Тричастные структуры вообще популярны в политической символике, – можно вспомнить еще лилию Бурбонов, ирландский клевер-«трилистник». В символике чисел именно тройка является первым «совершенным», «сильным» числом, устанавливающим равновесие мира.

Особенно интересна семантика эмблемы серпа и молота. Если молот несет в себе идею созидания, то серп скорее связан со смертью (жатва как библейская метафора Страшного суда и т.д). В целом такое «наложение» едва ли можно признать «кармически» успешным, что и подтверждается историческим крахом идеи коммунизма.

Характерный «монархический» символ – герб Бонапартов, объединявший в себе изображения фиалок (символ скромности) и пчел (символ покорности и трудолюбия). Выбиравшие эту эмблему вкладывали в нее свое разумение «идеального народа».

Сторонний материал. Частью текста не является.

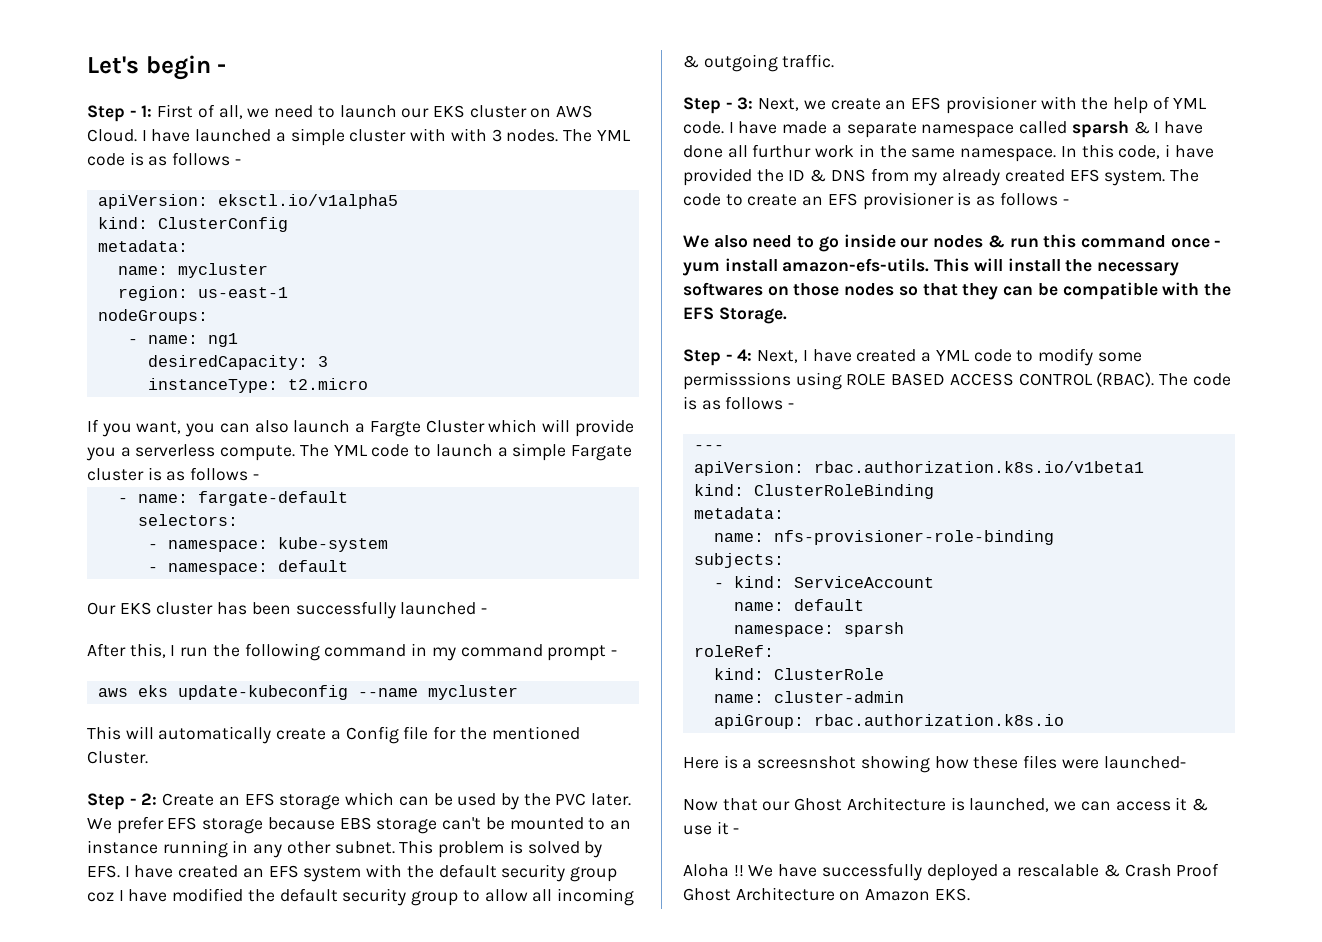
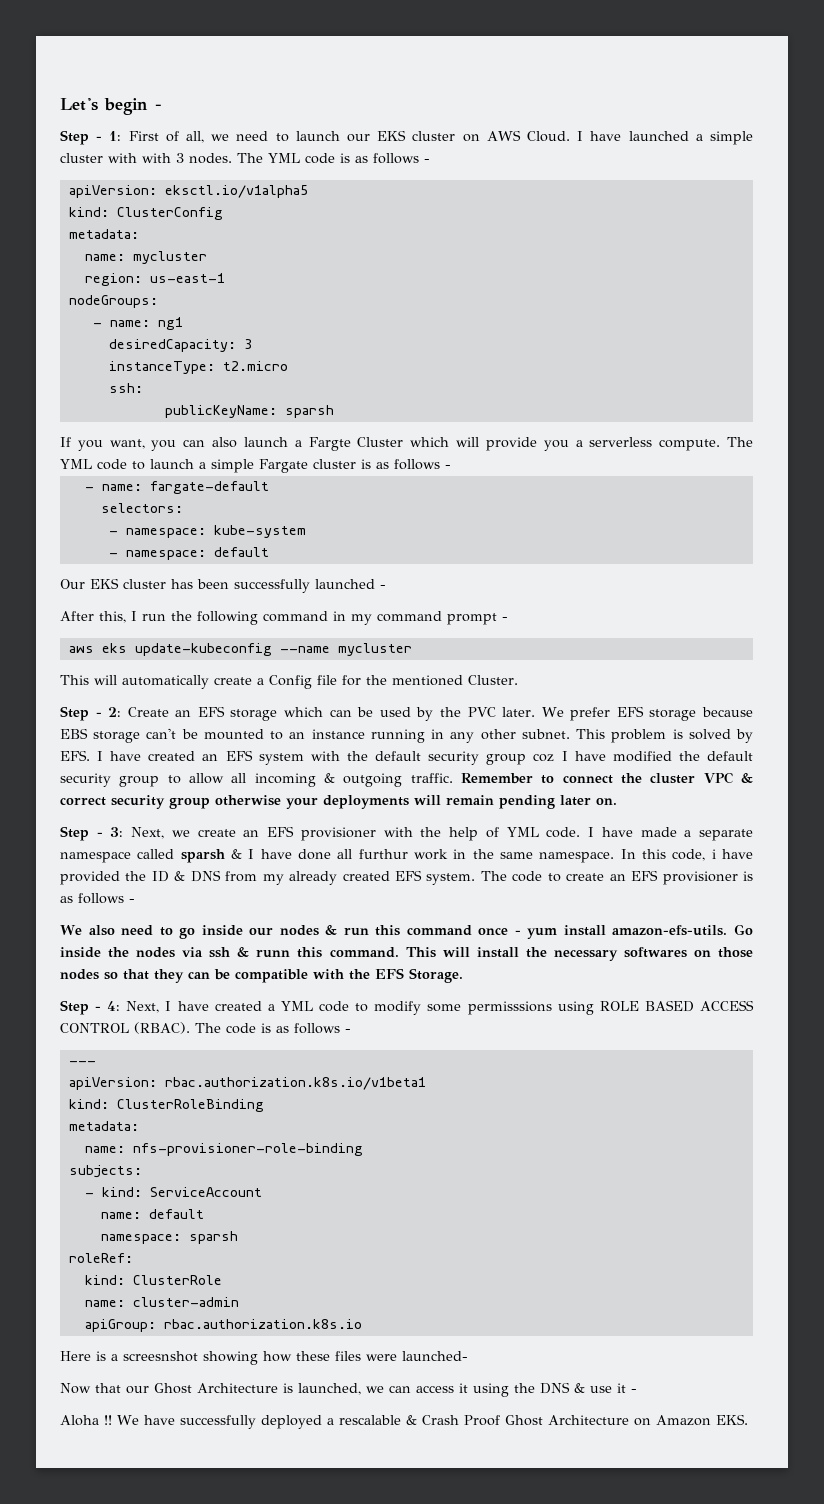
+ ssh:
+ publicKeyName: sparsh
+ Remember to connect the cluster VPC & correct security group otherwise your deployments will remain pending later on.
+ Go inside the nodes via ssh & runn this command.
- Now that our Ghost Architecture is launched, we can access it & use it -
+ Now that our Ghost Architecture is launched, we can access it using the DNS & use it -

«Цветами силы» в первую очередь выступают ахроматические белый и черный – цвета «отрицания всего», в том числе и слабостей, цвета отсутствия колебаний. (Недаром, очевидно, белый цвет входит в моду перед большой войной: вспомним хотя бы знаменитый «белый штрих» - платье Наташи Ростовой на балу 1810 года.) В белом ходит Папа Римский, в черном – судья.

Также к «властным» цветам относится агрессивный, «бунтарский» красный. Очевидно, не случайно коммунистическим движением была выбран самый «сильный» его оттенок – алый, имеющий свойство провоцировать фанатизм, склонность к принятию бесповоротных решений. «Императорский» и «кардинальский» пурпурный цвет, объединяющий «земной» красный и «небесный» синий, выражает идею всеобъемлющего видения мира, выход за пределы пространства и времени. В фиолетовой модификации пурпурного (цвет епископских одежд в католической церкви) появляется значение стремления к недостижимому.

Относительно неагрессивен, но «силен» «исламский» зеленый цвет – цвет преодоления препятствий и трудностей. «Категорический» аспект зеленого подразумевает тягу к торжеству исключительно собственных взглядов и убеждений, позиционирование себя как носителя непреложных принципов.

Оранжевый цвет, выбранный в 2004 г. определенными политическими силами как «цвет революции», способен (в противовес «парализующему» фиолетовому) активизировать неосознанное недовольство жизнью, вызывать влечение к стихийным действиям, тяготение к «шоу», к радостно-сладострастным впечатлениям. Традиционно считается цветом национализма (цвет нидерландской буржуазной революции и т.д.)

В «расслабляющий» голубой цвет, цвет примирения и отсутствия претензий, окрашены каски миротворцев ООН.

Откровенно «слабыми» в политике являются «инфантильный» розовый, традиционный маркер социализма (цвет робости, сентиментальности, бесплодной, ненаправленной чувствительности) и малиновый (цвет индивидуальности в противовес массовости, импульсивности и непредсказуемости). Не этим ли неудачным выбором в частности объясняется крах проекта под названием «Юлия Тимошенко»?..

Интересен также феномен дополнительных значений, которые образуются при сочетании тех или иных цветов. Красный с белым – цвета польского флага – ассоциируется с чистотой и гармонией. Комбинация белого и голубого в символике Партии Регионов может быть прочитана как нечто вроде «наша власть получена от высших сил». Классическое, используемое во многих национальных флагах (Россия, Франция, Словения, Словакия, Югославия, Парагвай, Панама, Чили, Таиланд и др.), соединение белого, красного и синего – цвета трех главных индийских богов (Шивы, Брахмы и Вишну).